• _Work instruction_
With pictures omitted, output the records below exactly as they appear.

[Records from a data source]
++++++

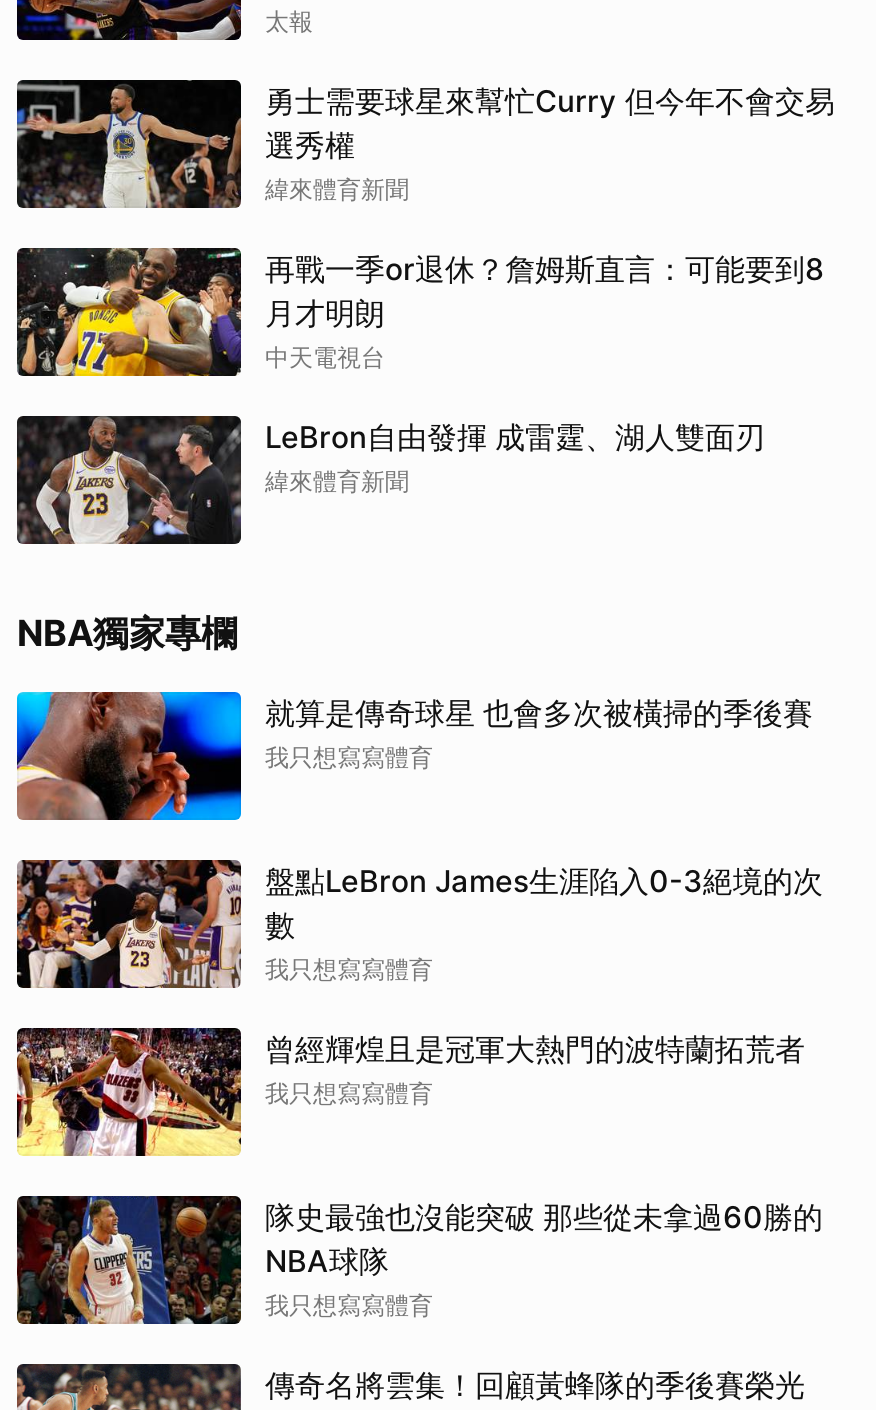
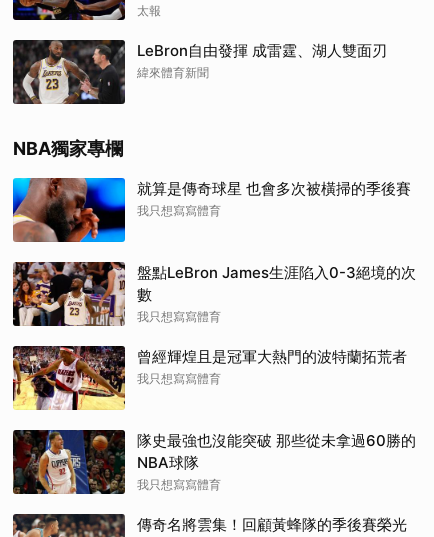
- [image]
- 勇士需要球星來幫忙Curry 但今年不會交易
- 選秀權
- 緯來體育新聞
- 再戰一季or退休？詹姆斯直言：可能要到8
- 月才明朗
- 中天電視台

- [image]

++++++

• _Result of the task_
- [image]
- 勇士需要球星來幫忙Curry 但今年不會交易
- 選秀權
- 緯來體育新聞
- 再戰一季or退休？詹姆斯直言：可能要到8
- 月才明朗
- 中天電視台

- [image]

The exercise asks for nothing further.